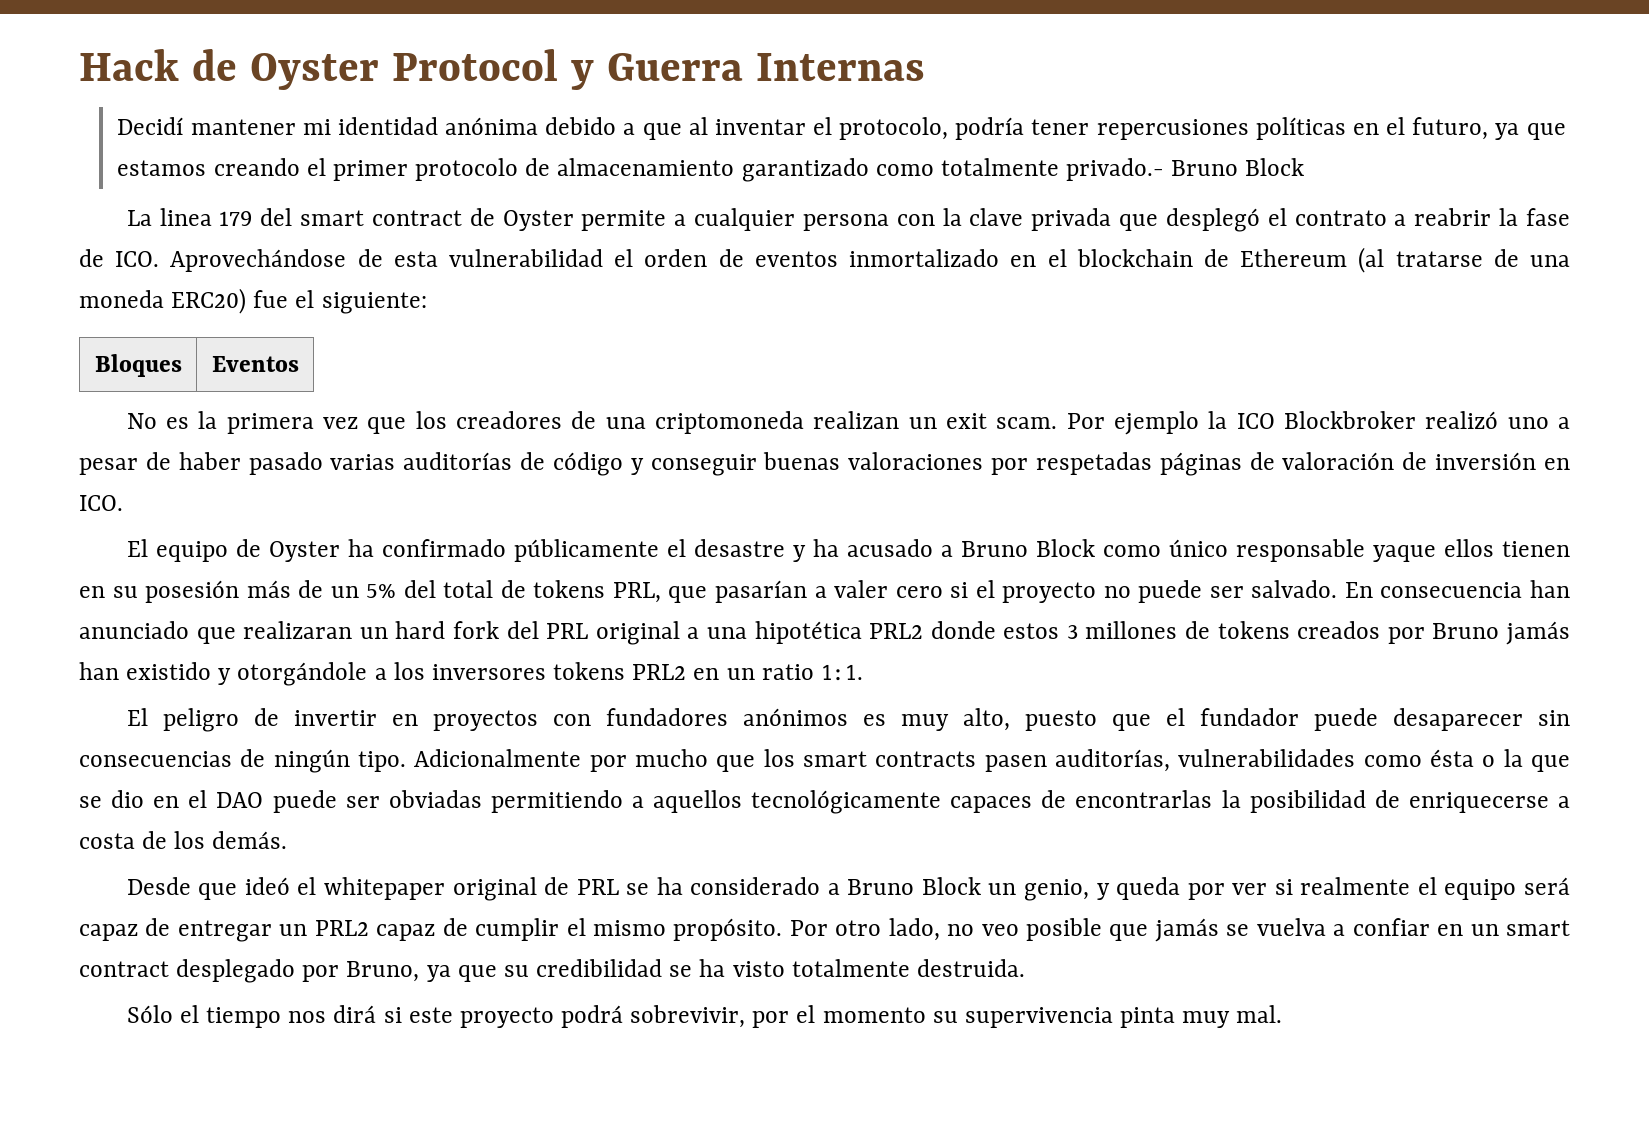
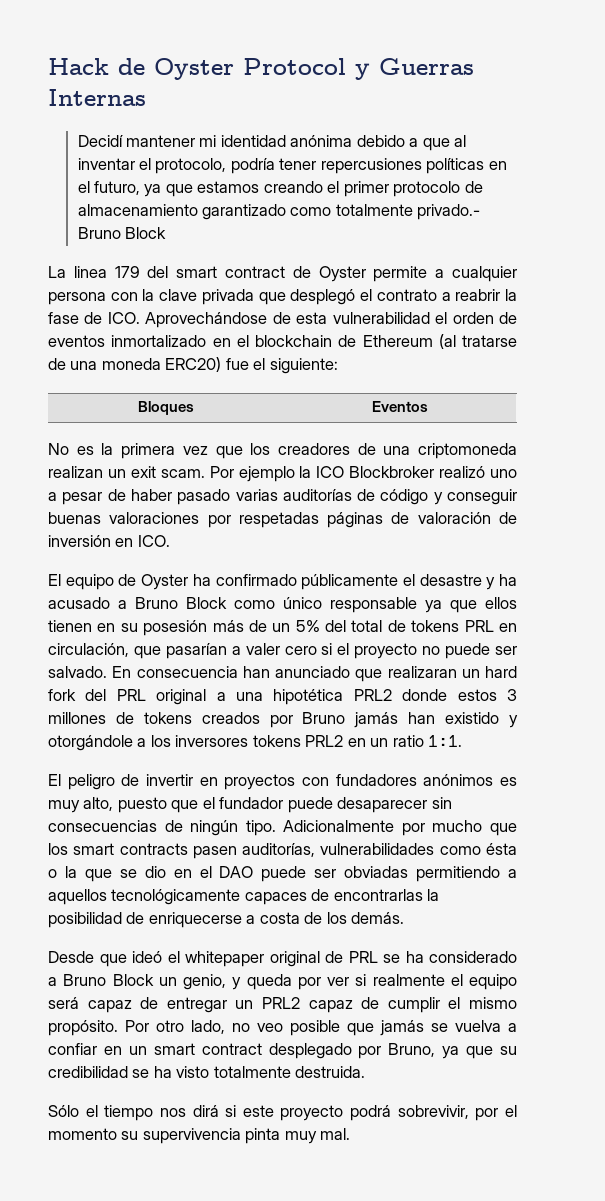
[606,53,743,81] Guerra -> [379,58,474,75] Guerras
[1372,545,1436,562] yaque -> [425,600,477,613] ya que
[612,582,661,603] PRL, -> [464,620,518,632] [48,643,129,657] PRL en circulación,

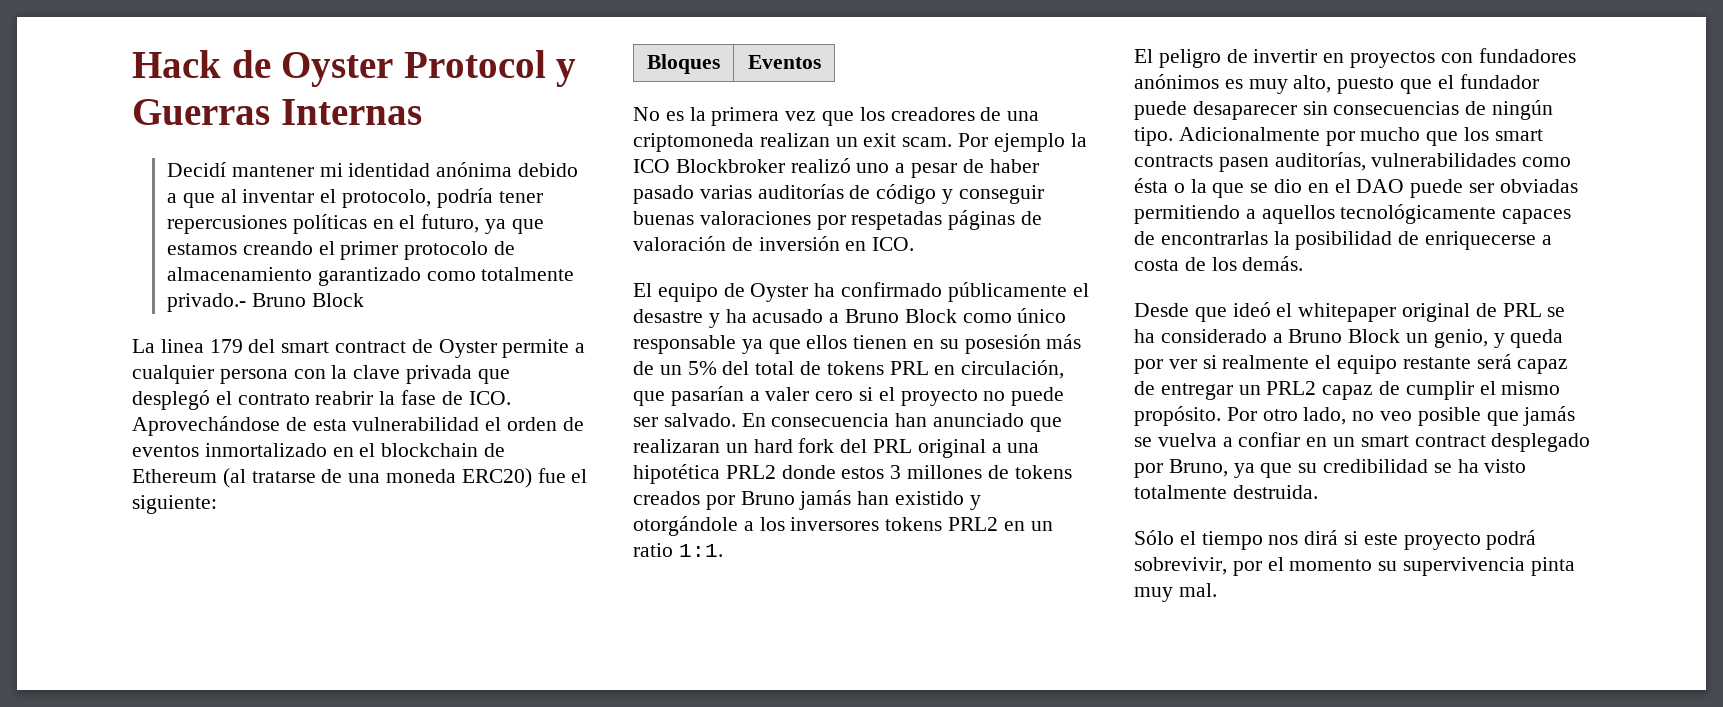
[441,292,451,301] a -> (310, 399) none
(517, 982) none -> [1402,357,1471,369] restante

■ PROBLEM STATEMENT ■
Without the pictures, return the records above exactly as written.

■ REPLY ■
[606,53,743,81] Guerra -> [379,58,474,75] Guerras
[1372,545,1436,562] yaque -> [425,600,477,613] ya que
[612,582,661,603] PRL, -> [464,620,518,632] [48,643,129,657] PRL en circulación,

[441,292,451,301] a -> (310, 399) none
(517, 982) none -> [1402,357,1471,369] restante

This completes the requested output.